When I goto a page in my webapp that has the Authenticate Attribute and I am not logged in I get a 401 error. But I want to have a redirect to my login page.
My request - I tried adding the HtmlRedirect
[Route("/auth-test")]
public class TestRequest { }
[Authenticate(HtmlRedirect = "/login")]
public string Get(TestRequest r)
{
return "OK!";
}
My Configure.Auth - I tried adding the HtmlRedirect on the AuthFeature
public class ConfigureAuth : IHostingStartup
{
public void Configure(IWebHostBuilder builder) => builder
.ConfigureAppHost(appHost => {
appHost.Plugins.Add(new AuthFeature(() => new AuthUserSession(),
new IAuthProvider[] {
new CredentialsAuthProvider()
}, "/login"));
});
}
I think the answer must be simple but I just can’t find it…

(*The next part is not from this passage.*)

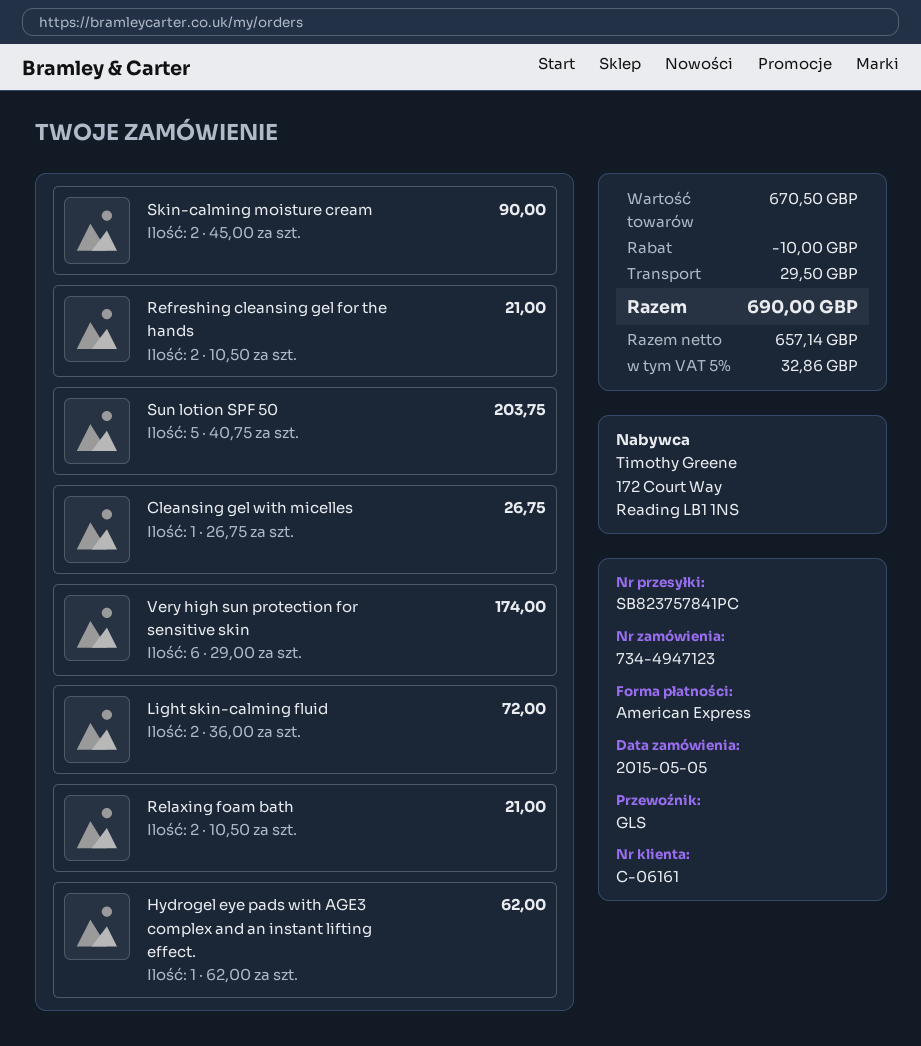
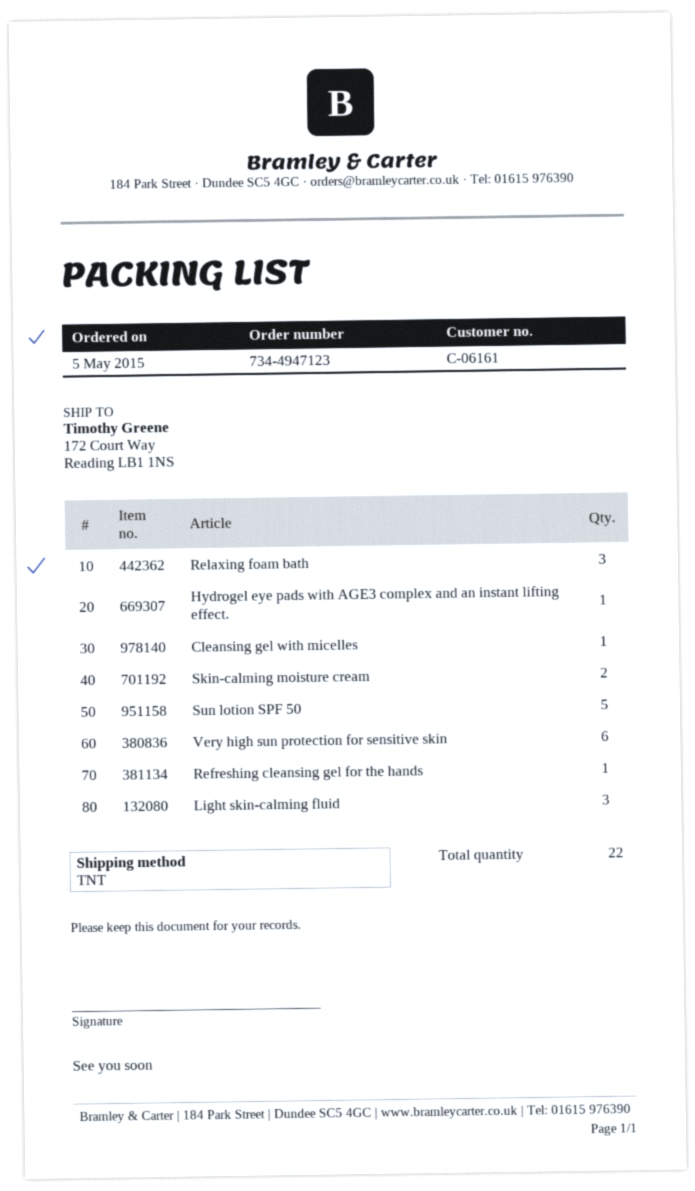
shipping method: GLS -> TNT
Refreshing cleansing gel for the hands: 2 -> 1
Light skin-calming fluid: 2 -> 3
Relaxing foam bath: 2 -> 3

I can’t reproduce this, the HtmlRedirect set in the constructor should be all you need to redirect 401 Unauthorized redirects:
appHost.Plugins.Add(new AuthFeature(() => new AuthUserSession(),
new IAuthProvider[] {
new CredentialsAuthProvider()
}, "/login"));
I’m assuming there’s something else in the App interfering with it. If you can put a small stand-alone repro on GitHub I’ll be able to identify the issue. The vue-mjs is a good template to start with configured with ServiceStack Auth:
Sorry about my unreproducible question! But thank you for the answer. It helped me to find the problem
This was the problem:
In my AppHost I had: Plugins.Add(new HandleExceptions());
With this plugin:
public class HandleExceptions : IPlugin
{
public void Register(IAppHost appHost)
{
appHost.ServiceExceptionHandlers.Add(HandleServiceExceptionDelegate);
}
public object HandleServiceExceptionDelegate(IRequest httpReq, object request, Exception ex)
{
//return null; // I should have used this return null for the default behavior
return DtoUtils.CreateErrorResponse(request, ex, new ResponseStatus(ex.ToErrorCode(), ex.Message));
}
}
When I changed the CreateErrorResponse to return null the redirect worked again.